Consistent with this, in his diary for July 24, 1805, when the Corps of Discovery was near present-day Townsend, Meriwether Lewis wrote, matter-of-factly, "Our trio of pests still invade and obstruct us on all occasions, these are the Musquetoes eye knats and prickley pears, equal to any three curses that ever poor Egypt laiboured under, except the Mahometan yoke."
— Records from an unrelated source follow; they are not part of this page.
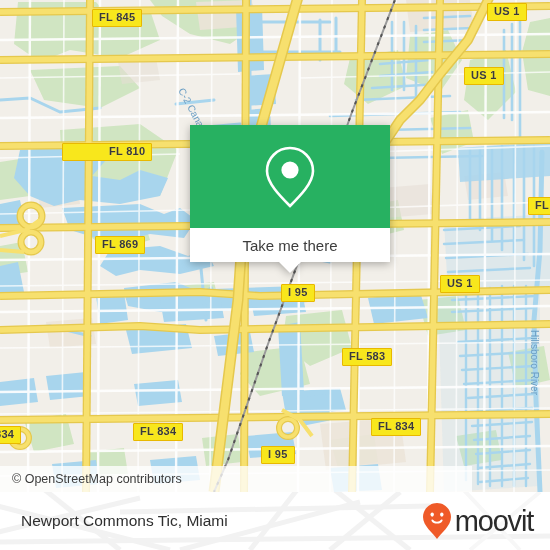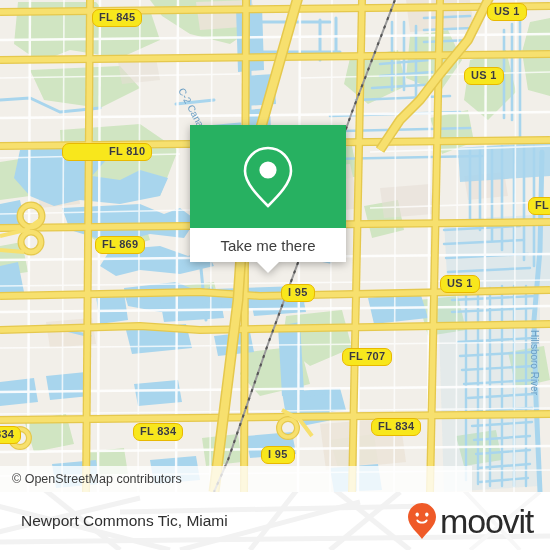"FL 845" .shield { border-radius: 7px -> 1px }
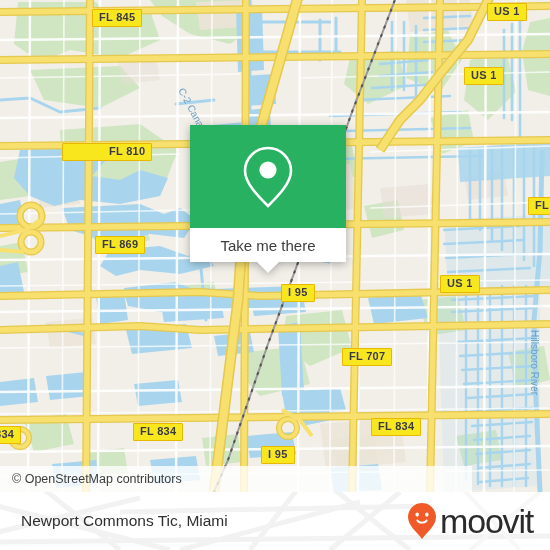"Take me there" .popup { width: 156px -> 200px }
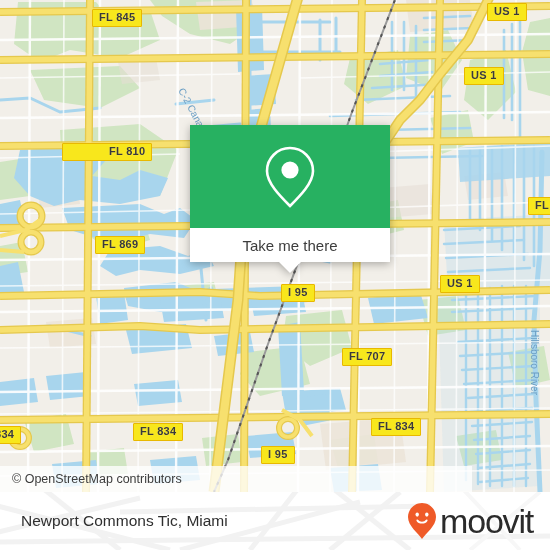"FL 707" div.shield { text: 707 -> 583 }
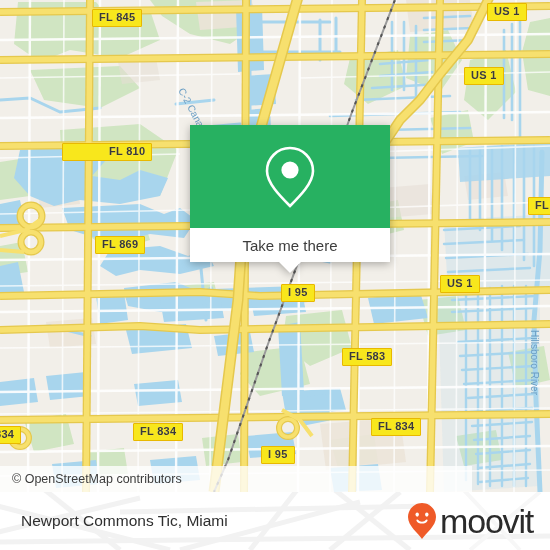"moovit" .brand-word { font-size: 34px -> 29px }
And in The River War (1899), Winston Churchill noted, "No stronger retrograde force exists in the world. Far from being moribund, Mohammedanism is a militant and proselytizing faith. It has already spread throughout Central Africa, raising fearless warriors at every step; and were it not that Christianity is sheltered in the strong arms of science … the civilization of modern Europe might fall."

For a few Westerners, memories remain fresh: Serbian-born historian Serge Trifkovic recounted to me growing up in a society with a vivid collective recall of the centuries of Muslim rule in the Balkans, summarizing that Islam is “a totalitarian ideology incompatible with the fundamental values of the West — and all other civilized societies, India, China, and Japan included.”

Thus Montanans who acquaint themselves with the abundant facts and accessible history will likely oppose WorldMontana’s attempt to resettle Syrian refugees here.

Paul Nachman is a retired physicist and a founding member of Montanans for Immigration Law Enforcement (www.montanamile.org).